The task:
Please repeat the line that has "CESTO PARA CUBIERTOS" and all lines after it, exactly as they appear, through the end of the entries.

*** Data shown ***

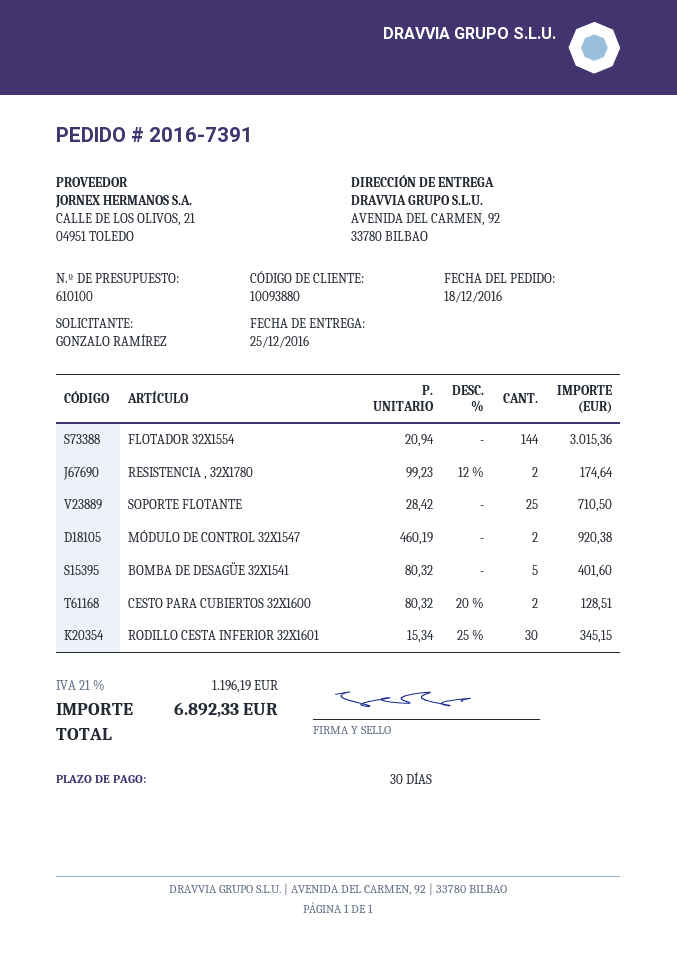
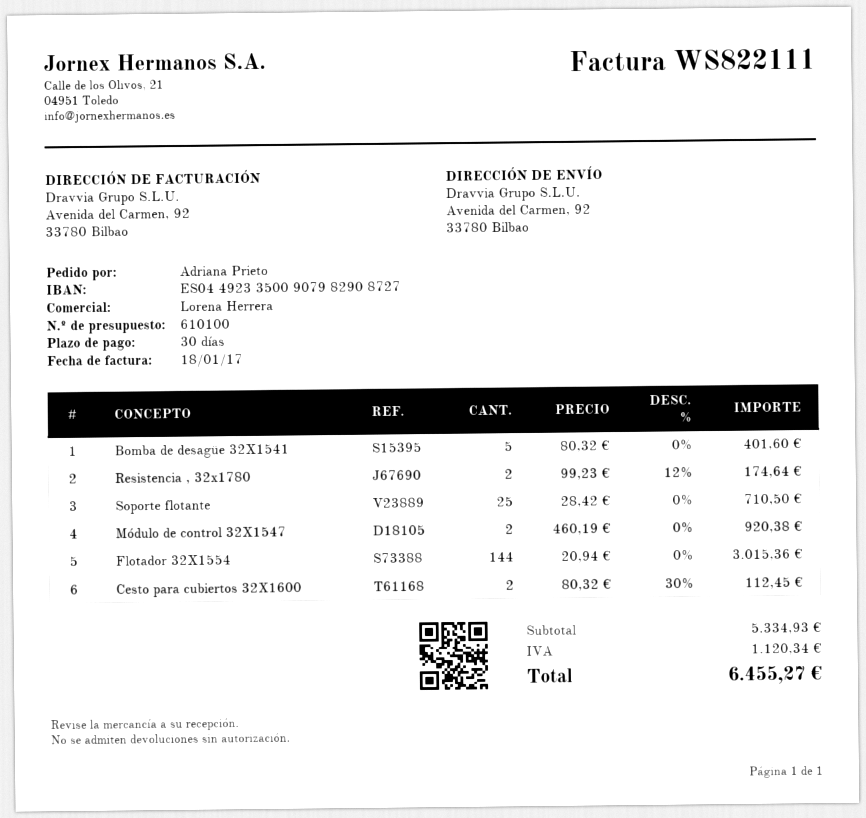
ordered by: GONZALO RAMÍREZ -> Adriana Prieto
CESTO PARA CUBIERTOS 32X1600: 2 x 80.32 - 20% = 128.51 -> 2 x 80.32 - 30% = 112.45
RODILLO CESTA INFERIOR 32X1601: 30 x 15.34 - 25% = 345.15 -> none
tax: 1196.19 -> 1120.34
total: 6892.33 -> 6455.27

*** End of Data shown ***

Solution:
CESTO PARA CUBIERTOS 32X1600: 2 x 80.32 - 20% = 128.51 -> 2 x 80.32 - 30% = 112.45
RODILLO CESTA INFERIOR 32X1601: 30 x 15.34 - 25% = 345.15 -> none
tax: 1196.19 -> 1120.34
total: 6892.33 -> 6455.27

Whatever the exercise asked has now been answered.